War is the ultimate expression of our nihilism.
There's something poignant about the native taboos on viewing images of their deceased, yet dismissed as quaintly primitive by us crass 'westerners.'
Apologies, then, for using a My Lai murder image* as navigation background to illustrate this article.
Why would I apologize?
Creating the artwork, viewing the stark untouched original image of women and children lying bloodied where they were heartlessly slain, produced a reaction of deep distress and sadness - a dreadful feeling of disturbing a grave, treading upon sacred ground, offending the tortured feelings of their families, and guilt for trivializing such a potent, sepulchral horror.
Were I one of their spirits I would fervently want that image seen until its sobering message impelled all, even coldest of intellects, to accept our blame.
Twentieth-century war repeatedly demonstrated that young males of apparent 'decent, normal' upbringing - taught and trained by governments to kill - will too often acquire a taste for murdering 'them', the citizens of foreign lands, in the moral wilderness of a weakly-managed (or cynically wielded) force of occupation.
To fix it is to merely and honestly admit a communal burden, to let the trivia fade from dissolute, daily, empty, habitual parades - to widen our world-view beyond selfish appetites and desires and release that stifled, buried, burning childhood need for fairness, cooperation, and fellowship.
To fix it means further admitting, as members of ruthless civilisation, our governments have no idea how to manage conflicts to avoid violence, and absolutely no intention of doing so.
The tentacles of My Lai
Raised in a society oozing righteous heroism in the aftermath of World War Two, I imagined nations-of-good always fought evil dictatorships.
Then My Lai muddied my moral water forever.
Nixon's disgrace, the Veterans fury at their Governments, Buddhist monks squatting in streets consumed by their gasoline pyre, outrage around the globe - and the last time a free press reported savagely on a war - all accumulated to a disconcerting crescendo.
And then the massacre at My Lai bespoke a modern horror, tolerable only in its apparent aberration, while probity joined the roll call of childhood notions quashed.
Now, researching these sad little essays, I learn intricacies and subtleties I'd rather not. If the film Apocalypse Now rang strangely true decades ago, the more I read, the more realistic that film grows.

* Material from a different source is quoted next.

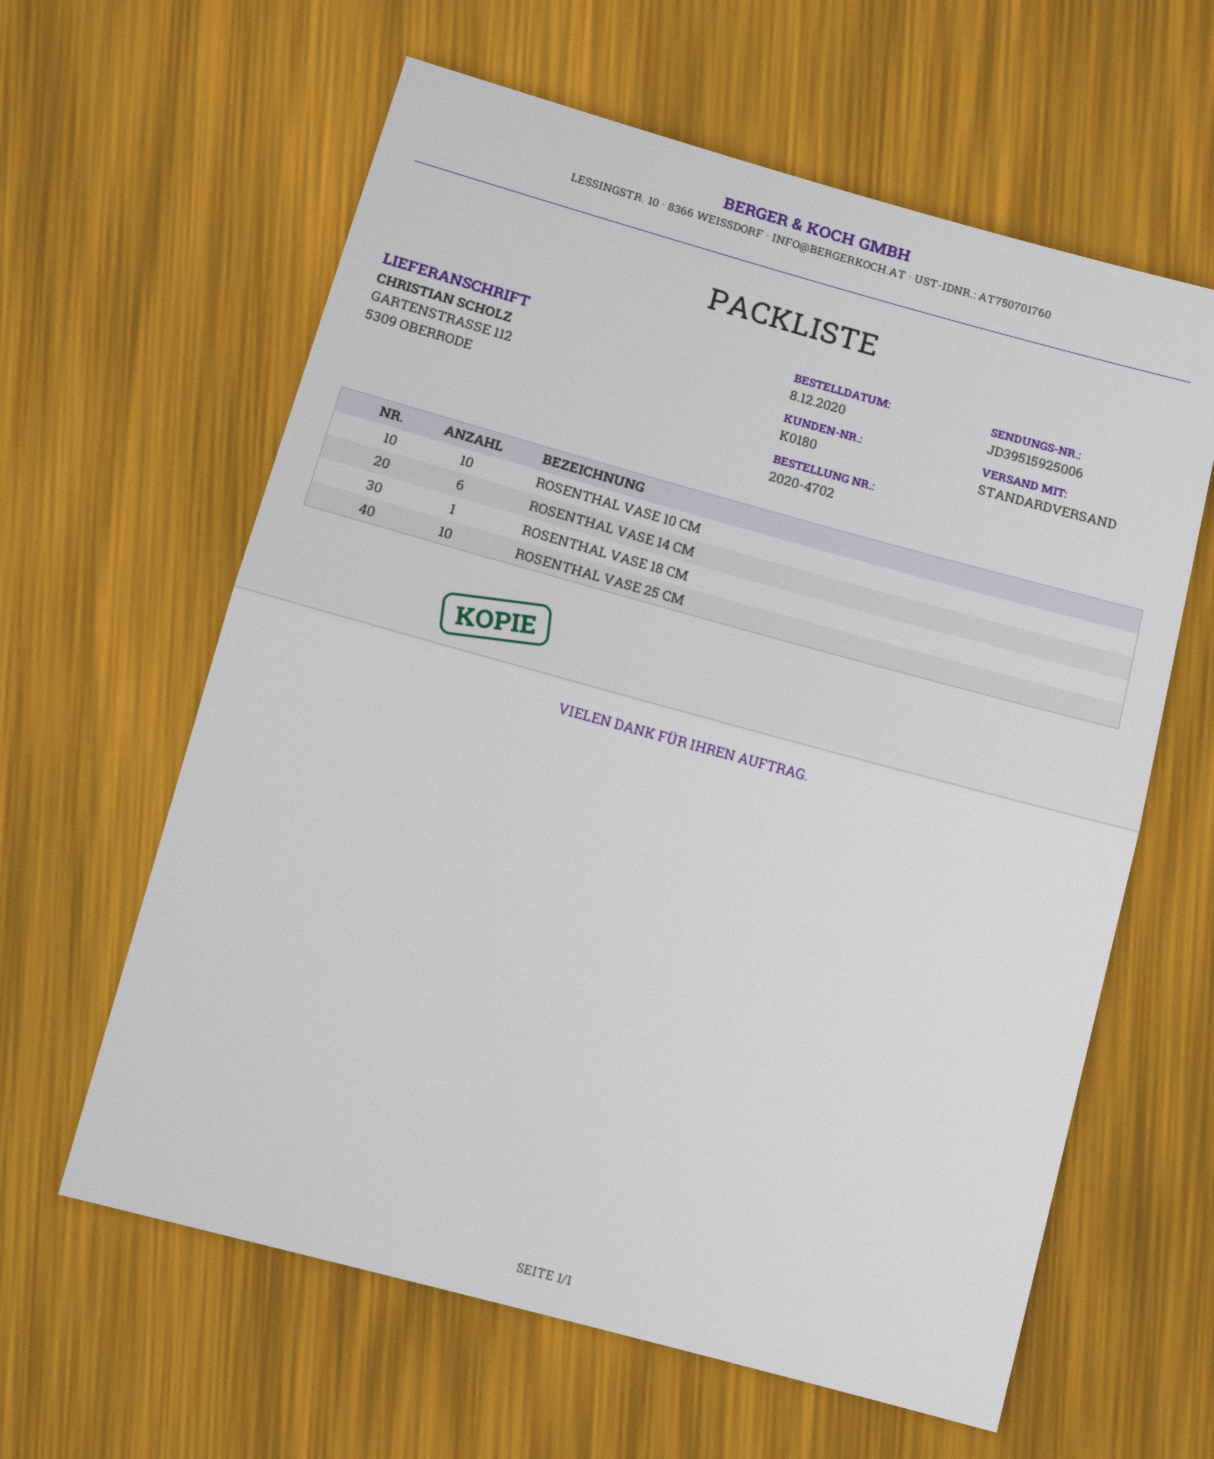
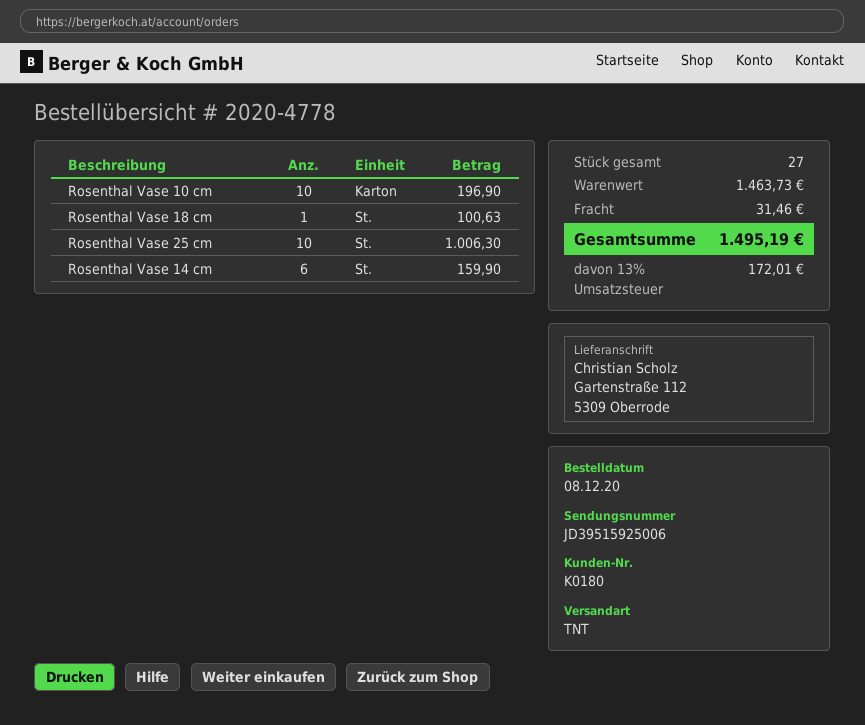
order number: 2020-4702 -> 2020-4778
shipping method: standard -> TNT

I see the entire American army of half a million men increasingly in open revolt against orders, demoralized and undisciplined... or is that 'manipulated' into genocidal massacres as covert policy? - if not by government or military leaders, then by a cynical and powerful layer of 'agents' and 'advisers' who equate almost exactly to the frightful, self-indulgent morally-bereft German 'SS' that even the regular German army loathed.
Known as the Phoenix Program, the U.S. military were strategically directed in a numbers game that obliterated the worth of Vietnamese individuals and made the the firebombing of German and Japanese cities late in WW2 pale.
In Vietnam, a demoralized, confused and weary army was exactly the tool to implement the bizarre Phoenix policy. This was the strangest, cruellest, ugliest, and most pointless war ever fought - and they have all been cruel and ugly.
And what an astonishing irony that this covert wing of government directed the greatest military machine in history to a humiliation that dwarfed defeats of all time.
* The image, created in 2007, was a background to a navigation menu for SheepOverboard's 'Dark Side' topics. The full image of the top section is still ever so disturbing whenever viewed. In doing so, it engenders all the massacres committed across the aeons and still, always, brings tears to my eyes and strikes fear in my heart.